*Problem description*. Copy all of the records word for word.

☆ ☆ ☆

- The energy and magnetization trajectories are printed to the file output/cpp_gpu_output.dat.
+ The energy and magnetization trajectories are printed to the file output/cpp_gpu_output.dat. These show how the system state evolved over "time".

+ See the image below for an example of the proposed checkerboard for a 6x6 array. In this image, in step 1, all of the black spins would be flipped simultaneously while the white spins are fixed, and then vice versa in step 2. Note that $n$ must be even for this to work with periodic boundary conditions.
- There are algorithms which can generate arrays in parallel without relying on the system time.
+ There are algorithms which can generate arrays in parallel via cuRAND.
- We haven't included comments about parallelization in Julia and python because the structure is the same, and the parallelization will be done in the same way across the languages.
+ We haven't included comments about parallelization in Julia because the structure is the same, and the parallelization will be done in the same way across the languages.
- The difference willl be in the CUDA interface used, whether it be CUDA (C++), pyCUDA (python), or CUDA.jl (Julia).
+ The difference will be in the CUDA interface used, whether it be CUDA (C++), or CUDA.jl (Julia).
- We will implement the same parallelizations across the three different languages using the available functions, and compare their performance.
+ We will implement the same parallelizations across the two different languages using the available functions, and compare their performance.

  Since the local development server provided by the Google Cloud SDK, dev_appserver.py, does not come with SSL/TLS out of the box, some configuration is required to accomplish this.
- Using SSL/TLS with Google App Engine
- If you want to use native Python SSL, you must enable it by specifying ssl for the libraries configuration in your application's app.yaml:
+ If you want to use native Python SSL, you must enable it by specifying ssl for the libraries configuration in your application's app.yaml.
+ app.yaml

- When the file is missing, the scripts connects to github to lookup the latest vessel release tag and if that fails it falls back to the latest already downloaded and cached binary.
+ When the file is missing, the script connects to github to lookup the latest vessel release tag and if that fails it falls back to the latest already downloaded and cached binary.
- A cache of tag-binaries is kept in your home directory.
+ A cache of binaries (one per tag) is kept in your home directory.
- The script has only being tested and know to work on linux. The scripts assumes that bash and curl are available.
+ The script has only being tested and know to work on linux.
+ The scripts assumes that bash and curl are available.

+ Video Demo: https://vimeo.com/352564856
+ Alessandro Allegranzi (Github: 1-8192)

☆ ☆ ☆

*Exercise answer*.
- The energy and magnetization trajectories are printed to the file output/cpp_gpu_output.dat.
+ The energy and magnetization trajectories are printed to the file output/cpp_gpu_output.dat. These show how the system state evolved over "time".

+ See the image below for an example of the proposed checkerboard for a 6x6 array. In this image, in step 1, all of the black spins would be flipped simultaneously while the white spins are fixed, and then vice versa in step 2. Note that $n$ must be even for this to work with periodic boundary conditions.
- There are algorithms which can generate arrays in parallel without relying on the system time.
+ There are algorithms which can generate arrays in parallel via cuRAND.
- We haven't included comments about parallelization in Julia and python because the structure is the same, and the parallelization will be done in the same way across the languages.
+ We haven't included comments about parallelization in Julia because the structure is the same, and the parallelization will be done in the same way across the languages.
- The difference willl be in the CUDA interface used, whether it be CUDA (C++), pyCUDA (python), or CUDA.jl (Julia).
+ The difference will be in the CUDA interface used, whether it be CUDA (C++), or CUDA.jl (Julia).
- We will implement the same parallelizations across the three different languages using the available functions, and compare their performance.
+ We will implement the same parallelizations across the two different languages using the available functions, and compare their performance.

  Since the local development server provided by the Google Cloud SDK, dev_appserver.py, does not come with SSL/TLS out of the box, some configuration is required to accomplish this.
- Using SSL/TLS with Google App Engine
- If you want to use native Python SSL, you must enable it by specifying ssl for the libraries configuration in your application's app.yaml:
+ If you want to use native Python SSL, you must enable it by specifying ssl for the libraries configuration in your application's app.yaml.
+ app.yaml

- When the file is missing, the scripts connects to github to lookup the latest vessel release tag and if that fails it falls back to the latest already downloaded and cached binary.
+ When the file is missing, the script connects to github to lookup the latest vessel release tag and if that fails it falls back to the latest already downloaded and cached binary.
- A cache of tag-binaries is kept in your home directory.
+ A cache of binaries (one per tag) is kept in your home directory.
- The script has only being tested and know to work on linux. The scripts assumes that bash and curl are available.
+ The script has only being tested and know to work on linux.
+ The scripts assumes that bash and curl are available.

+ Video Demo: https://vimeo.com/352564856
+ Alessandro Allegranzi (Github: 1-8192)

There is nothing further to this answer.